Ticketless – Contro il minimalismo ombelicale

cavaglion Da non perdere l’intervista di Paolo Di Stefano al decano dei nostri italianisti (La lettura, 23 agosto scorso). Pier Vincenzo Mengaldo, da sempre un’anima libera, sgombra di pregiudizi (ricordiamo il suo saggio su memorialistica, deportazione e letteratura, Bollati Boringhieri), pungolato dal suo interlocutore, non fa sconti a nessuno, soprattutto ai critici dell’ultima generazione. Minimalisti, dice, bravi soltanto a guardarsi l’ombelico.
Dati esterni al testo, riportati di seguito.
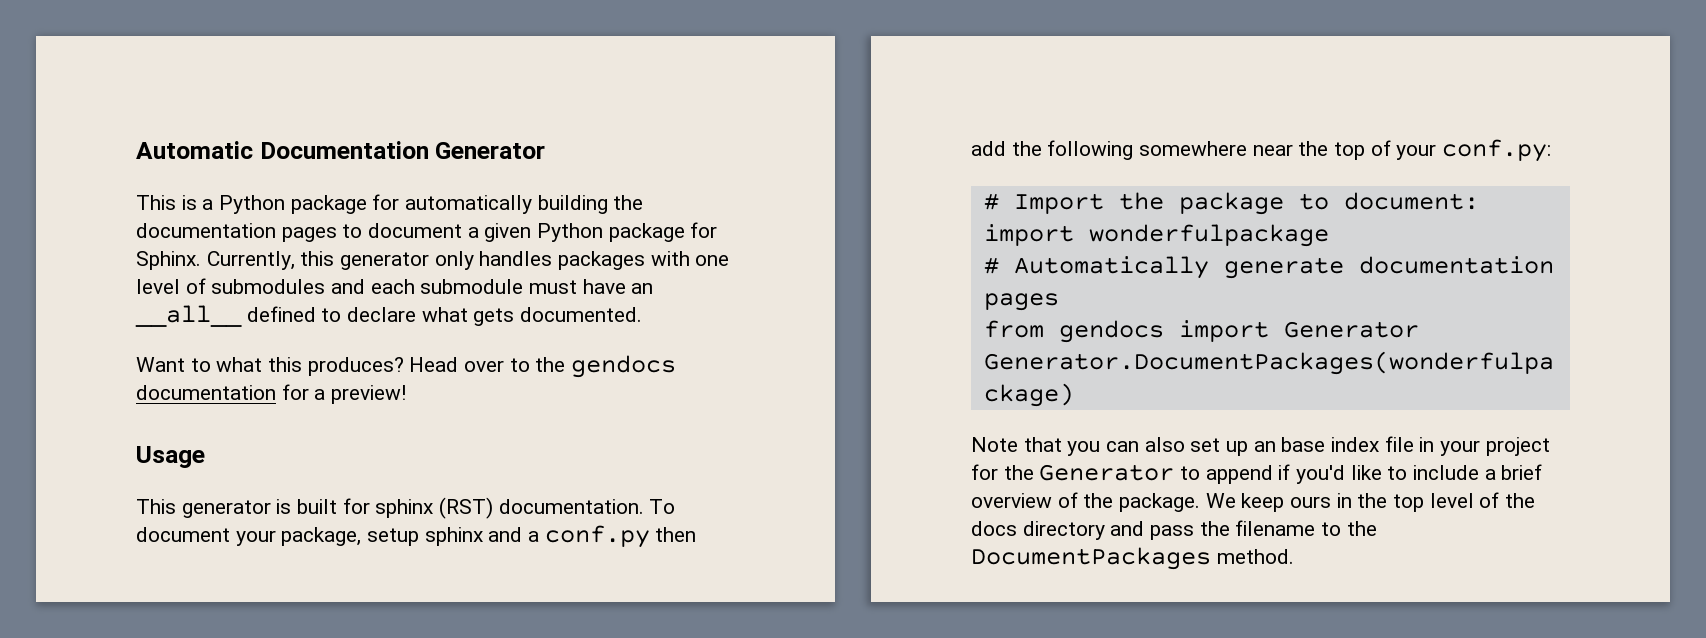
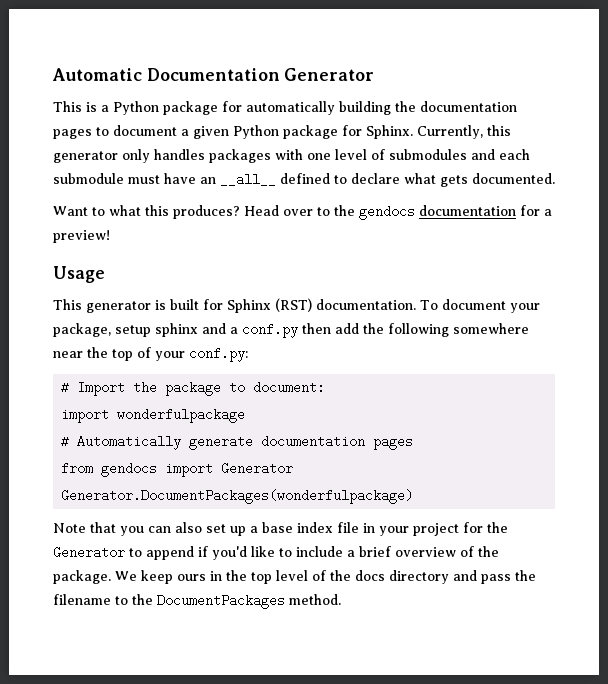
- This generator is built for sphinx (RST) documentation.
+ This generator is built for Sphinx (RST) documentation.
- Note that you can also set up an base index file in your project for the Generator to append if you'd like to include a brief overview of the package.
+ Note that you can also set up a base index file in your project for the Generator to append if you'd like to include a brief overview of the package.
Per amor di patria nessun nome, ma chi conosce il piccolo mondo della critica letteraria capisce di quali ombelichi si favelli. Già in altre sedi, questa volta con maggiore energia, Mengaldo dice di riuscire a leggere soltanto gialli o narrativa israeliana: “La narrativa migliore nasce in Paesi in cui la società e la politica pongano seri problemi nazionali, per esempio contrasti etnici, religiosi, politici. Paesi in cui le lacerazioni sono profonde, come Israele. Alla letteratura non fa bene un tipo di società omogeneizzata, come sono quella italiana o quella francese”. Botte da orbi contro Houellebecq e Modiano, per l’Italia il bersaglio è Saviano. Mengaldo pensa evidentemente con nostalgia all’Italia appena riunificata, o in procinto di esserlo. Leopardi, Manzoni e, per lui fondamentale, Nievo, raccontavano un’Italia israeliana ante litteram, carica di problemi e lacerazioni (nord e sud, laici e cattolici, conservatori e moderati). Uno potrebbe obiettare. Lacerazioni non mancano nemmeno nell’Italia odierna. Mengaldo lascia intendere che siano il solito minimalismo ombelicale. Difficile dargli torto.